■ YOUR OBJECTIVE
Could you restate all of the records below exactly, with the pictures left out?

[Stored items from a collection]
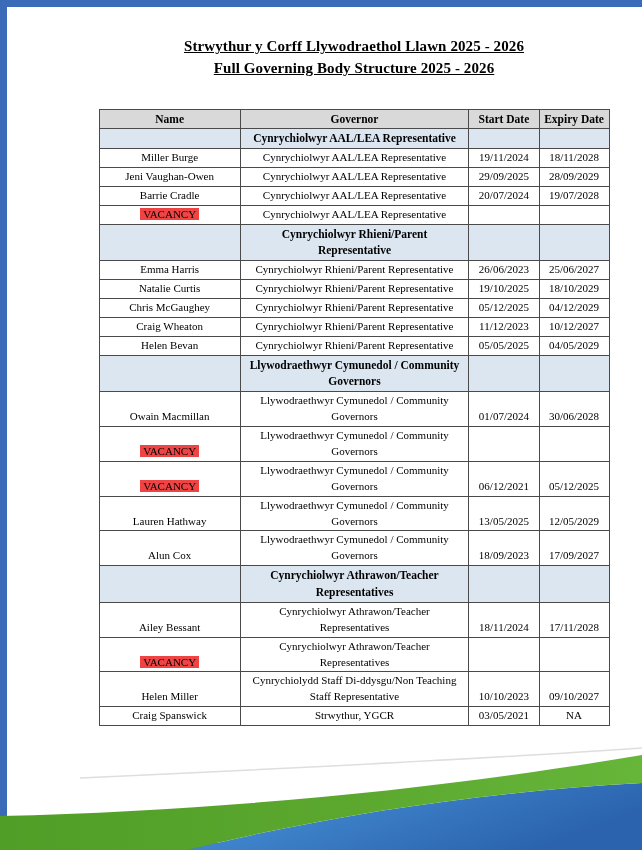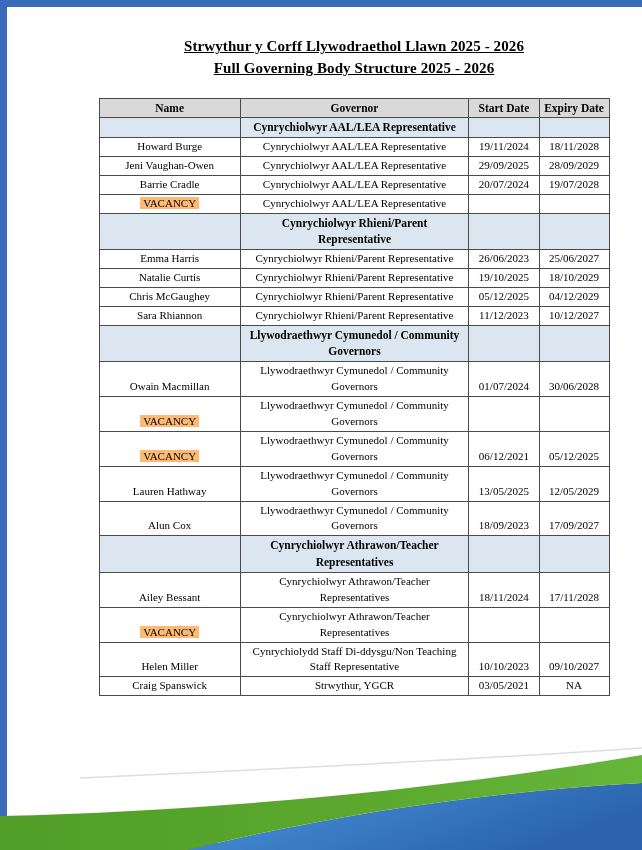"Name" table { margin: 18px auto 0 -> 29px auto 0 }
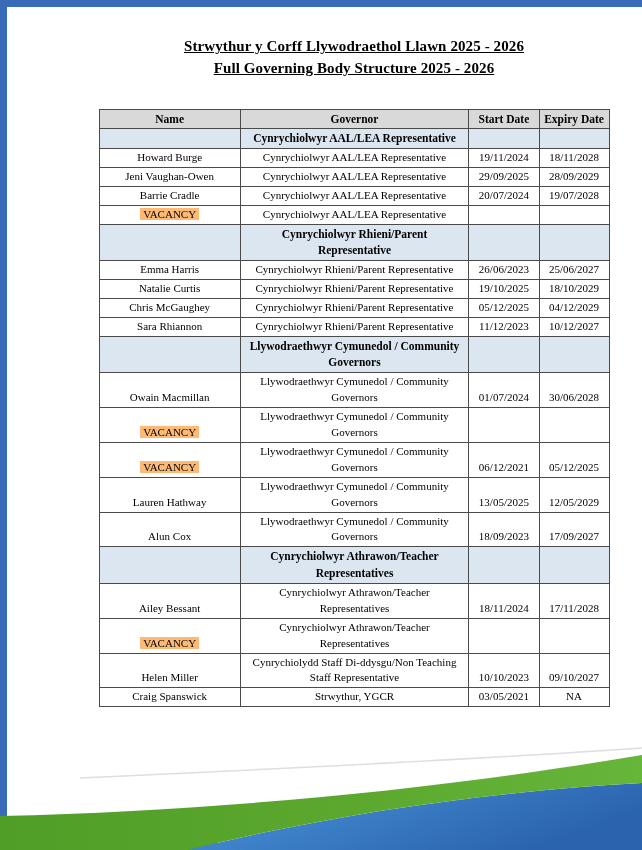"Howard Burge" td { text: Howard -> Miller }
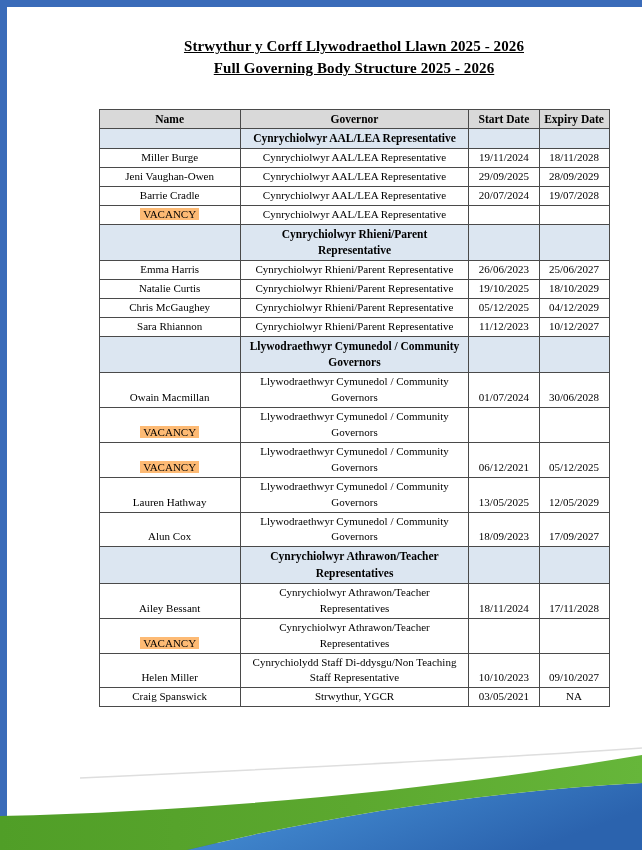"VACANCY" .hl { background: #fdba74 -> #ef4444 }
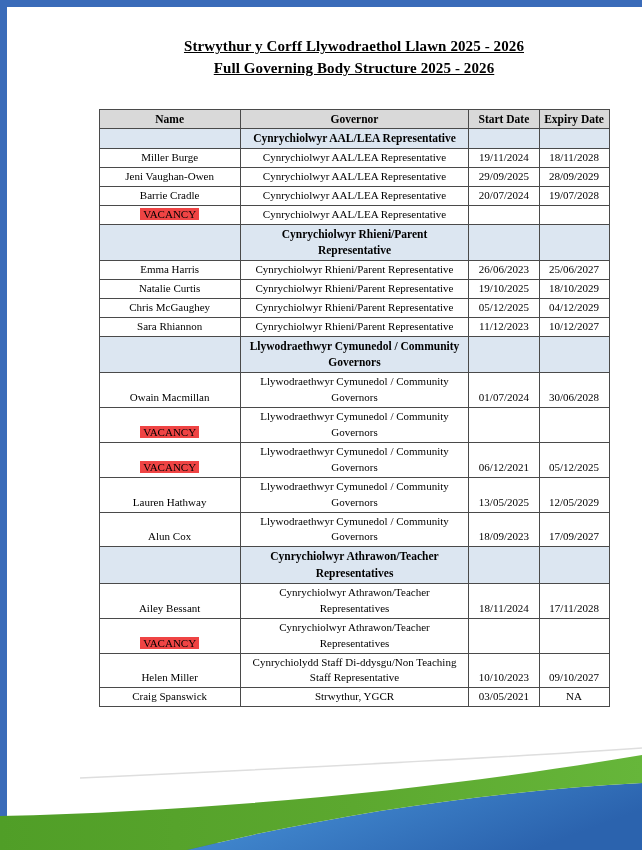"Sara Rhiannon" td { text: Sara Rhiannon -> Craig Wheaton }
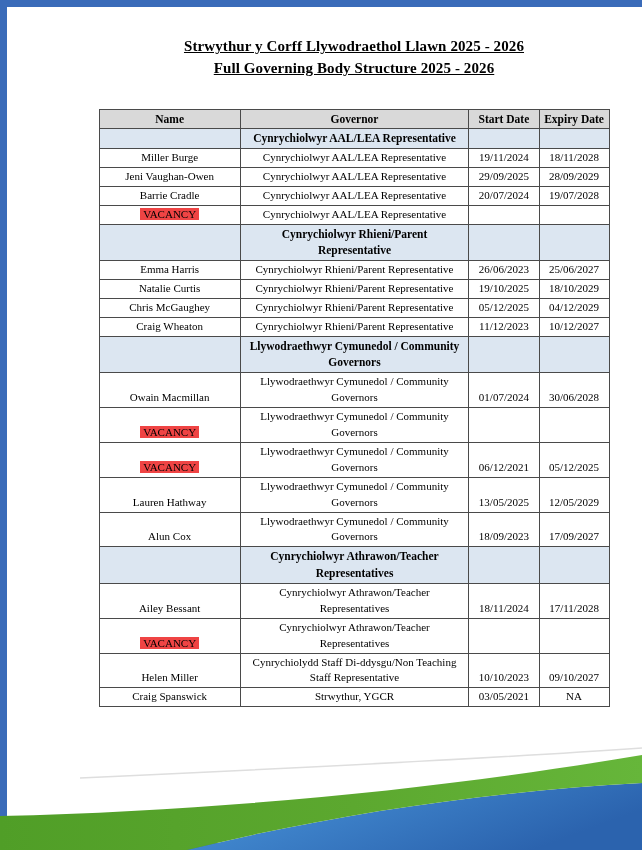"Helen Bevan" tr { html: none -> <tr> <td>Helen Bevan</td> <td>Cynrychiolwyr Rhieni/Parent Representative</td> <td>05/05/2025</td> <td>04/05/2029</td> </tr> }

■ PROBLEM SOLUTION
"Name" table { margin: 18px auto 0 -> 29px auto 0 }
"Howard Burge" td { text: Howard -> Miller }
"VACANCY" .hl { background: #fdba74 -> #ef4444 }
"Sara Rhiannon" td { text: Sara Rhiannon -> Craig Wheaton }
"Helen Bevan" tr { html: none -> <tr> <td>Helen Bevan</td> <td>Cynrychiolwyr Rhieni/Parent Representative</td> <td>05/05/2025</td> <td>04/05/2029</td> </tr> }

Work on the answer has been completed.